◆ **REQUIRED WORK**: When you repeat the entries, reproduce each line exactly and omit every picture.

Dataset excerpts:
┌──

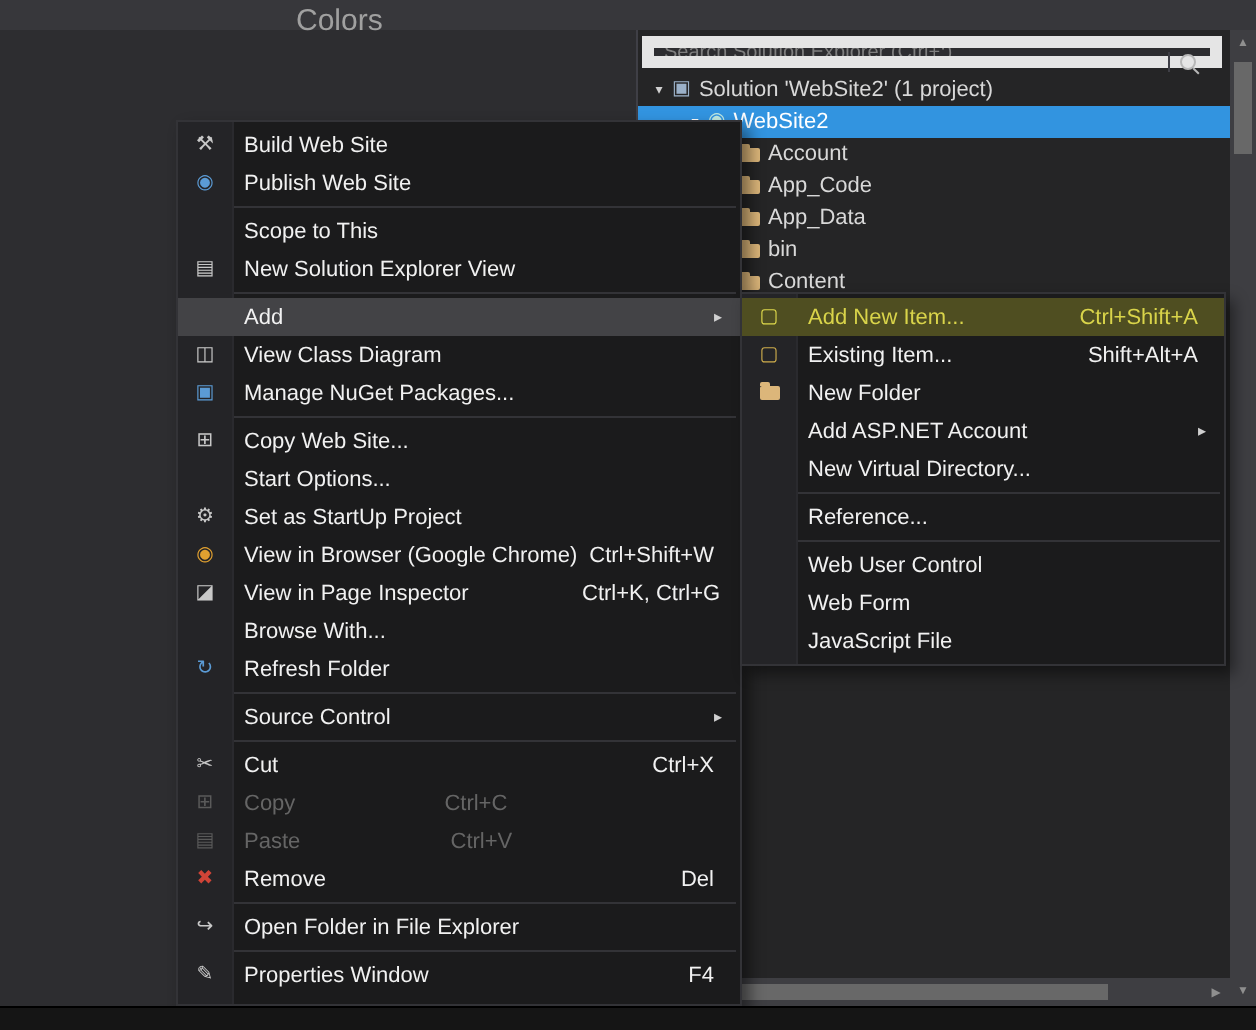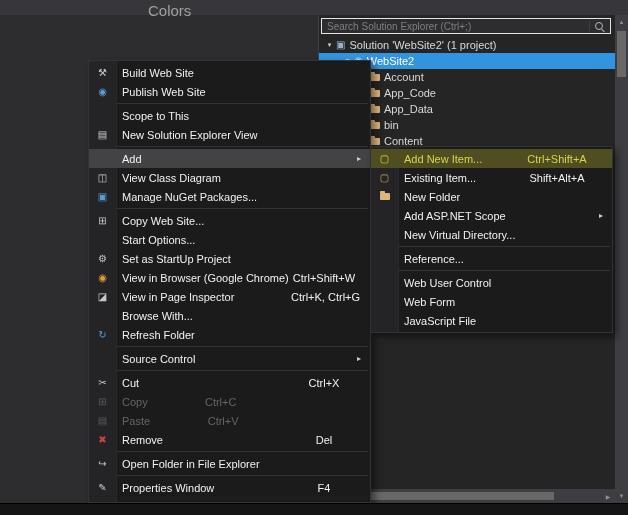--- a/index.html
+++ b/index.html
@@ -5,21 +5,21 @@
   html,body{margin:0;padding:0;}
   body{font-family:"Liberation Sans",sans-serif;-webkit-font-smoothing:antialiased;}
   .screen{position:relative;width:628px;height:515px;background:var(--window_bg,#2d2d30);overflow:hidden;}
 
   
   .top-bar{position:absolute;left:0;top:0;width:628px;height:15px;background:var(--topbar_bg,#37373b);}
   .top-label{position:absolute;left:148px;top:2px;font-size:15px;color:#a0a0a0;}
 
   
   .solution-panel{position:absolute;left:318px;top:15px;width:297px;height:488px;background:var(--panel_bg,#252526);border-left:1px solid #3f3f46;box-sizing:border-box;}
-  .search-box{position:absolute;left:2px;top:3px;width:290px;height:16px;background:#2d2d30;border:1px solid #e5e5e5;box-sizing:border-box;}
+  .search-box{position:absolute;left:2px;top:3px;width:290px;height:16px;background:#2d2d30;border:6px solid #e5e5e5;box-sizing:border-box;}
   .search-input{position:absolute;left:0;top:0;width:258px;height:100%;background:transparent;border:none;outline:none;font-family:"Liberation Sans",sans-serif;font-size:10px;color:#c8c8c8;padding:0 0 0 5px;}
   .search-input::placeholder{color:var(--search_placeholder_color,#7f7f7f);opacity:1;}
   .search-sep{position:absolute;right:20px;top:2px;width:1px;height:10px;background:#3f3f46;}
   .search-icon{position:absolute;right:7px;top:3px;width:6px;height:6px;border:1px solid #b8b8b8;border-radius:50%;}
   .search-icon::after{content:'';position:absolute;width:4px;height:1px;background:#b8b8b8;transform:rotate(45deg);bottom:-2px;right:-3px;}
 
   .tree{position:absolute;left:0;top:22px;right:0;}
   .tree-item{display:flex;align-items:center;height:16px;font-size:11px;color:var(--tree_text,#d8d8d8);white-space:nowrap;}
   .tree-expander{width:9px;font-size:7px;color:#9a9a9a;flex:none;margin-right:2px;text-align:center;}
   .tree-glyph{font-size:10px;margin-right:4px;flex:none;line-height:1;}
@@ -51,21 +51,21 @@
   .menu{position:absolute;background:var(--menu_bg,#1b1b1c);border:1px solid var(--menu_border,#333337);padding:2px 0;box-sizing:border-box;box-shadow:4px 4px 7px rgba(0,0,0,0.45);}
   .menu::before{content:'';position:absolute;left:0;top:0;bottom:0;width:27px;background:#242427;border-right:1px solid #2a2a2e;}
   .menu.context{left:88px;top:60px;width:283px;height:443px;overflow:hidden;z-index:10;}
   .menu.submenu{left:370px;top:146px;width:243px;z-index:20;}
   .menu-item{position:relative;display:flex;align-items:center;height:19px;padding-right:4px;color:var(--menu_text,#f1f1f1);font-size:11px;}
   .menu-item.highlighted{background:var(--hover_bg,#434346);}
   .menu-item.highlighted-yellow{background:var(--yellow_bg,#4f4e21);color:var(--yellow_text,#d9d44a);}
   .menu-item.disabled{color:var(--disabled_text,#656565);}
   .mi-icon{width:27px;flex:none;display:flex;align-items:center;justify-content:center;font-size:10px;line-height:1;}
   .mi-label{padding-left:6px;white-space:nowrap;}
-  .mi-shortcut{margin-left:auto;flex:none;width:66px;white-space:nowrap;text-align:center;}
+  .mi-shortcut{margin-left:auto;flex:none;width:66px;white-space:nowrap;text-align:right;}
   .submenu .mi-shortcut{width:84px;}
   .mi-arrow{width:9px;flex:none;font-size:8px;color:#d0d0d0;line-height:1;}
   .highlighted-yellow .mi-arrow,.highlighted-yellow .mi-shortcut{color:inherit;}
   .disabled .mi-shortcut{color:inherit;margin-left:40px;}
   .menu-sep{position:relative;height:1px;background:var(--menu_border,#333337);margin:2px 2px 2px 28px;}
 
   
   .bottom-bar{position:absolute;left:0;top:503px;width:628px;height:12px;background:var(--bottombar_bg,#151515);border-top:1px solid #000;z-index:40;}
 </style>
 </head>
@@ -295,21 +295,21 @@
       <div class="menu-item">
         <span class="mi-icon">
           <span class="folder-shape"></span>
         </span>
         <span class="mi-label">New Folder</span>
         <span class="mi-shortcut"></span>
         <span class="mi-arrow"></span>
       </div>
       <div class="menu-item">
         <span class="mi-icon"></span>
-        <span class="mi-label">Add ASP.NET Scope</span>
+        <span class="mi-label">Add ASP.NET Account</span>
         <span class="mi-shortcut"></span>
         <span class="mi-arrow">▸</span>
       </div>
       <div class="menu-item">
         <span class="mi-icon"></span>
         <span class="mi-label">New Virtual Directory...</span>
         <span class="mi-shortcut"></span>
         <span class="mi-arrow"></span>
       </div>
       <div class="menu-sep"></div>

└──

◆ **TASK OUTPUT**:
--- a/index.html
+++ b/index.html
@@ -5,21 +5,21 @@
   html,body{margin:0;padding:0;}
   body{font-family:"Liberation Sans",sans-serif;-webkit-font-smoothing:antialiased;}
   .screen{position:relative;width:628px;height:515px;background:var(--window_bg,#2d2d30);overflow:hidden;}
 
   
   .top-bar{position:absolute;left:0;top:0;width:628px;height:15px;background:var(--topbar_bg,#37373b);}
   .top-label{position:absolute;left:148px;top:2px;font-size:15px;color:#a0a0a0;}
 
   
   .solution-panel{position:absolute;left:318px;top:15px;width:297px;height:488px;background:var(--panel_bg,#252526);border-left:1px solid #3f3f46;box-sizing:border-box;}
-  .search-box{position:absolute;left:2px;top:3px;width:290px;height:16px;background:#2d2d30;border:1px solid #e5e5e5;box-sizing:border-box;}
+  .search-box{position:absolute;left:2px;top:3px;width:290px;height:16px;background:#2d2d30;border:6px solid #e5e5e5;box-sizing:border-box;}
   .search-input{position:absolute;left:0;top:0;width:258px;height:100%;background:transparent;border:none;outline:none;font-family:"Liberation Sans",sans-serif;font-size:10px;color:#c8c8c8;padding:0 0 0 5px;}
   .search-input::placeholder{color:var(--search_placeholder_color,#7f7f7f);opacity:1;}
   .search-sep{position:absolute;right:20px;top:2px;width:1px;height:10px;background:#3f3f46;}
   .search-icon{position:absolute;right:7px;top:3px;width:6px;height:6px;border:1px solid #b8b8b8;border-radius:50%;}
   .search-icon::after{content:'';position:absolute;width:4px;height:1px;background:#b8b8b8;transform:rotate(45deg);bottom:-2px;right:-3px;}
 
   .tree{position:absolute;left:0;top:22px;right:0;}
   .tree-item{display:flex;align-items:center;height:16px;font-size:11px;color:var(--tree_text,#d8d8d8);white-space:nowrap;}
   .tree-expander{width:9px;font-size:7px;color:#9a9a9a;flex:none;margin-right:2px;text-align:center;}
   .tree-glyph{font-size:10px;margin-right:4px;flex:none;line-height:1;}
@@ -51,21 +51,21 @@
   .menu{position:absolute;background:var(--menu_bg,#1b1b1c);border:1px solid var(--menu_border,#333337);padding:2px 0;box-sizing:border-box;box-shadow:4px 4px 7px rgba(0,0,0,0.45);}
   .menu::before{content:'';position:absolute;left:0;top:0;bottom:0;width:27px;background:#242427;border-right:1px solid #2a2a2e;}
   .menu.context{left:88px;top:60px;width:283px;height:443px;overflow:hidden;z-index:10;}
   .menu.submenu{left:370px;top:146px;width:243px;z-index:20;}
   .menu-item{position:relative;display:flex;align-items:center;height:19px;padding-right:4px;color:var(--menu_text,#f1f1f1);font-size:11px;}
   .menu-item.highlighted{background:var(--hover_bg,#434346);}
   .menu-item.highlighted-yellow{background:var(--yellow_bg,#4f4e21);color:var(--yellow_text,#d9d44a);}
   .menu-item.disabled{color:var(--disabled_text,#656565);}
   .mi-icon{width:27px;flex:none;display:flex;align-items:center;justify-content:center;font-size:10px;line-height:1;}
   .mi-label{padding-left:6px;white-space:nowrap;}
-  .mi-shortcut{margin-left:auto;flex:none;width:66px;white-space:nowrap;text-align:center;}
+  .mi-shortcut{margin-left:auto;flex:none;width:66px;white-space:nowrap;text-align:right;}
   .submenu .mi-shortcut{width:84px;}
   .mi-arrow{width:9px;flex:none;font-size:8px;color:#d0d0d0;line-height:1;}
   .highlighted-yellow .mi-arrow,.highlighted-yellow .mi-shortcut{color:inherit;}
   .disabled .mi-shortcut{color:inherit;margin-left:40px;}
   .menu-sep{position:relative;height:1px;background:var(--menu_border,#333337);margin:2px 2px 2px 28px;}
 
   
   .bottom-bar{position:absolute;left:0;top:503px;width:628px;height:12px;background:var(--bottombar_bg,#151515);border-top:1px solid #000;z-index:40;}
 </style>
 </head>
@@ -295,21 +295,21 @@
       <div class="menu-item">
         <span class="mi-icon">
           <span class="folder-shape"></span>
         </span>
         <span class="mi-label">New Folder</span>
         <span class="mi-shortcut"></span>
         <span class="mi-arrow"></span>
       </div>
       <div class="menu-item">
         <span class="mi-icon"></span>
-        <span class="mi-label">Add ASP.NET Scope</span>
+        <span class="mi-label">Add ASP.NET Account</span>
         <span class="mi-shortcut"></span>
         <span class="mi-arrow">▸</span>
       </div>
       <div class="menu-item">
         <span class="mi-icon"></span>
         <span class="mi-label">New Virtual Directory...</span>
         <span class="mi-shortcut"></span>
         <span class="mi-arrow"></span>
       </div>
       <div class="menu-sep"></div>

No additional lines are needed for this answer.